Thanks Sebastian, I was also curious if someone ran perf tests for this.
Good to know! I can see how it would speed up bulk importing if (1) the
importer assumes the ids of existing nodes will not change during execution
and (2) keeps a synced mapping of datatype and predicate ids in memory and
then (3) inserts nodes/triples that reference the ids of nodes it inserted
in the previous query since this would eliminate the overhead of the db
returning the auto-incremented ids from insertion.
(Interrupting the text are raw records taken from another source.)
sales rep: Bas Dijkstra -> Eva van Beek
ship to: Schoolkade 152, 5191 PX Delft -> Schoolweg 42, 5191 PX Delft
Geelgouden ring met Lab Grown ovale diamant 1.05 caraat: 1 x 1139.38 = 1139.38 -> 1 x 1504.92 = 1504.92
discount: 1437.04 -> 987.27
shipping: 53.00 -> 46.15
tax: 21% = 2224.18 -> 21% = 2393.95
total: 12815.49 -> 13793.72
I haven't read deep enough into the importer code to see if this is a
strategy the importer is already using? Unfortunately (on 584 at least,
where geometry is another ntype) the importer really struggles beyond a few
million nodes, the bottleneck seeming to be the process of checking if a
node already exists. I haven't run perf tests yet, but I've added this
unique index to my (postgres) nodes table for now so that I can 'DO
NOTHING' on insert conflict while I am trying out a multi-threaded importer
CREATE UNIQUE INDEX idx_node_essence ON nodes(ntype, svalue, ltype, lang);
On Tue, Feb 13, 2018 at 10:56 PM, Sebastian Schaffert <
> Hi Blake,
> I did performance tests back then, it actually makes a significant
> difference on most databases, especially for batch imports. Even more if
> the database is not running on localhost. Not sure about the actual numbers
> though. You can always switch to the database sequence generator for IDs if
> you want to try it out yourself, I think it's still available and it's a
> simple configuration option.
> Blake Regalia <blake.rega...@gmail.com> schrieb am Mi., 14. Feb. 2018,
>> I can see how this makes sense for future compatibility with distributed
>> systems across a variety of RDBMS, although I'm not convinced it's more
>> efficient for single nodes (e.g., auto-incrementing fields do not require
>> round trips). Thanks for the reply! Just wanted to know while porting a
>> bulk importer for 584.
>> - Blake
>> On Tue, Feb 13, 2018 at 12:15 PM, Sebastian Schaffert <
>> sebastian.schaff...@gmail.com> wrote:
>>> Hi Blake,
>>> Auto-increment requires querying the database for the next sequence
>>> number (or the last given ID, depending on the database you use), and
>>> that's adding another database roundtrip. Snowflake is purely in code, very
>>> fast to compute, and safe even in distributed setups.
>>> Is it causing problems?
>>> Blake Regalia <blake.rega...@gmail.com> schrieb am Di., 13. Feb. 2018,
>>>> What was the justification for using the 'snowflake' bigint type for
>>>> the id fields on nodes, triples and namespaces?
>>>> - Blake